2139 A.D. The world is generally content, with war no longer an issue and national borders all but non-existent. However, while nations no longer engage in war, there's still conflict between criminal organizations, with the situation getting even worse when MegaCorps get involved themselves. For this reason, a worldwide anti-crime network known as VICE has come into being to intercept these conflicts before they get particularly deadly.

You play as Detective Quinn Hart, a member of VICE who intends to stop the BEDA Corporation and its leader, Damian Hawke, from selling a mysterious yet dangerous drug known as Gel (in the Japanese, "just" a specially modified form of cocaine) with the lovely side effect of gradually turning those who use it into bestial horrors.

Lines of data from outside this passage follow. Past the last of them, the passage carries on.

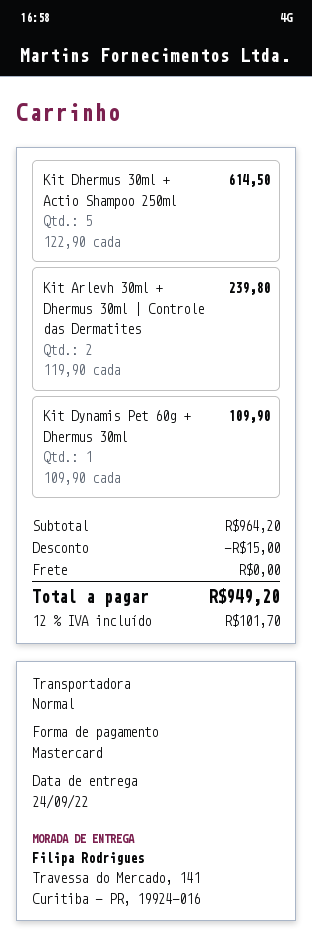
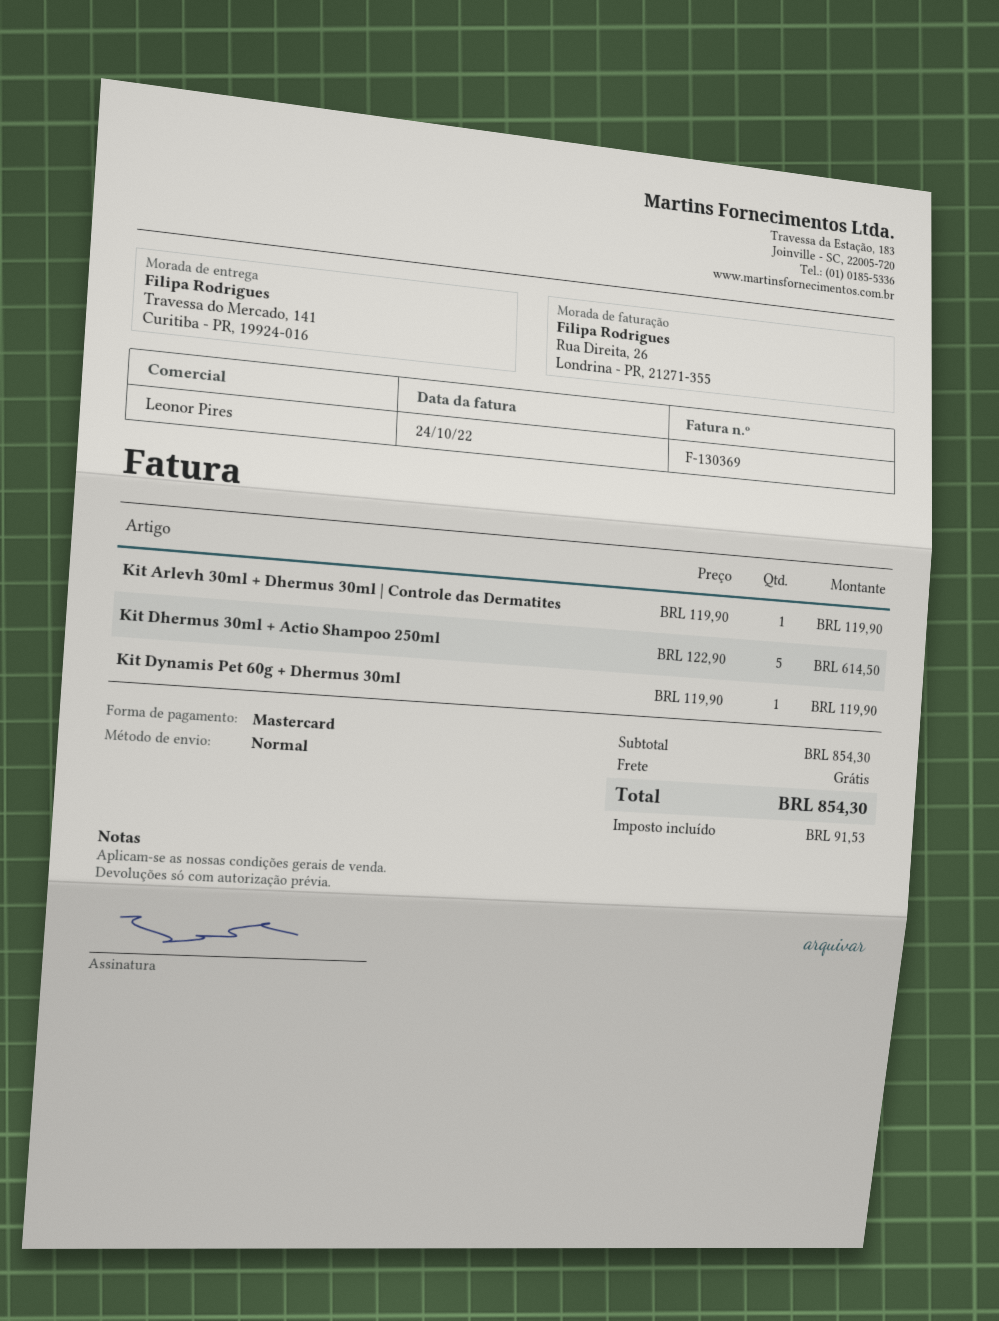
Kit Arlevh 30ml + Dhermus 30ml | Controle das Dermatites: 2 x 119.90 = 239.80 -> 1 x 119.90 = 119.90
Kit Dynamis Pet 60g + Dhermus 30ml: 1 x 109.90 = 109.90 -> 1 x 119.90 = 119.90
subtotal: 964.20 -> 854.30
discount: 15.00 -> none
tax: 101.70 -> 91.53
total: 949.20 -> 854.30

This is one of few NES games that shows its plot through cutscenes (with another notable example being the Ninja Gaiden trilogy games that preceded this). The gameplay itself mostly involves side-scrolling platforming, but there are also two driving stages (you actually start in one) and two shooting gallery-like stages.

Compare The Ultimate Stuntman, another late-release NES action game that switches up its gameplay (albeit that one's unlicensed).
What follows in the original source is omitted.